- [Source data]
========================================

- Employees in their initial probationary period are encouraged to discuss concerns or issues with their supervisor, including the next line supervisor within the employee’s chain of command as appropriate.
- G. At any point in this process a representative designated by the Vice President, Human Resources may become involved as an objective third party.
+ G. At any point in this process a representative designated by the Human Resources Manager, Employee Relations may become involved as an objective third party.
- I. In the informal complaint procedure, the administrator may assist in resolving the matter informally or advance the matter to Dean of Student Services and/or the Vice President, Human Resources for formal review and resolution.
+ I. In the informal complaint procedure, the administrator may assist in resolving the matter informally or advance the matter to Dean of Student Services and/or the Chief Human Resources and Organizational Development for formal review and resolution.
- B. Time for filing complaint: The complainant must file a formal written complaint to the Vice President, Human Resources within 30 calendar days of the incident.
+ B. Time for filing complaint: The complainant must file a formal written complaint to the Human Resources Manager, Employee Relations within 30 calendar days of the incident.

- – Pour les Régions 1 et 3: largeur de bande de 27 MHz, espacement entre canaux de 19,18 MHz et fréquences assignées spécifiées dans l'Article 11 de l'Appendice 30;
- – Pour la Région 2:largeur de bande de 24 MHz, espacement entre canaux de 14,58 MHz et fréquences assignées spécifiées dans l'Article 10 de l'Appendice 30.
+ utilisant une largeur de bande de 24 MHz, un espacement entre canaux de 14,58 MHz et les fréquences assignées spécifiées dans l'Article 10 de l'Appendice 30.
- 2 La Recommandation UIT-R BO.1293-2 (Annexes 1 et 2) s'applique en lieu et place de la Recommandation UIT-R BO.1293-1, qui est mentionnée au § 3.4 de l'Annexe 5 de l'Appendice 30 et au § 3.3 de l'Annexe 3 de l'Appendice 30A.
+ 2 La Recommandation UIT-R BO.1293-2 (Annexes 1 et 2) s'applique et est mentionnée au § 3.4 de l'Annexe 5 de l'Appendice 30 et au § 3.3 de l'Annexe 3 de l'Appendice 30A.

========================================

- [PROBLEM TO WORK ON]
Set down all the data exactly as given.

- [ANSWER TO THE PROBLEM]
- Employees in their initial probationary period are encouraged to discuss concerns or issues with their supervisor, including the next line supervisor within the employee’s chain of command as appropriate.
- G. At any point in this process a representative designated by the Vice President, Human Resources may become involved as an objective third party.
+ G. At any point in this process a representative designated by the Human Resources Manager, Employee Relations may become involved as an objective third party.
- I. In the informal complaint procedure, the administrator may assist in resolving the matter informally or advance the matter to Dean of Student Services and/or the Vice President, Human Resources for formal review and resolution.
+ I. In the informal complaint procedure, the administrator may assist in resolving the matter informally or advance the matter to Dean of Student Services and/or the Chief Human Resources and Organizational Development for formal review and resolution.
- B. Time for filing complaint: The complainant must file a formal written complaint to the Vice President, Human Resources within 30 calendar days of the incident.
+ B. Time for filing complaint: The complainant must file a formal written complaint to the Human Resources Manager, Employee Relations within 30 calendar days of the incident.

- – Pour les Régions 1 et 3: largeur de bande de 27 MHz, espacement entre canaux de 19,18 MHz et fréquences assignées spécifiées dans l'Article 11 de l'Appendice 30;
- – Pour la Région 2:largeur de bande de 24 MHz, espacement entre canaux de 14,58 MHz et fréquences assignées spécifiées dans l'Article 10 de l'Appendice 30.
+ utilisant une largeur de bande de 24 MHz, un espacement entre canaux de 14,58 MHz et les fréquences assignées spécifiées dans l'Article 10 de l'Appendice 30.
- 2 La Recommandation UIT-R BO.1293-2 (Annexes 1 et 2) s'applique en lieu et place de la Recommandation UIT-R BO.1293-1, qui est mentionnée au § 3.4 de l'Annexe 5 de l'Appendice 30 et au § 3.3 de l'Annexe 3 de l'Appendice 30A.
+ 2 La Recommandation UIT-R BO.1293-2 (Annexes 1 et 2) s'applique et est mentionnée au § 3.4 de l'Annexe 5 de l'Appendice 30 et au § 3.3 de l'Annexe 3 de l'Appendice 30A.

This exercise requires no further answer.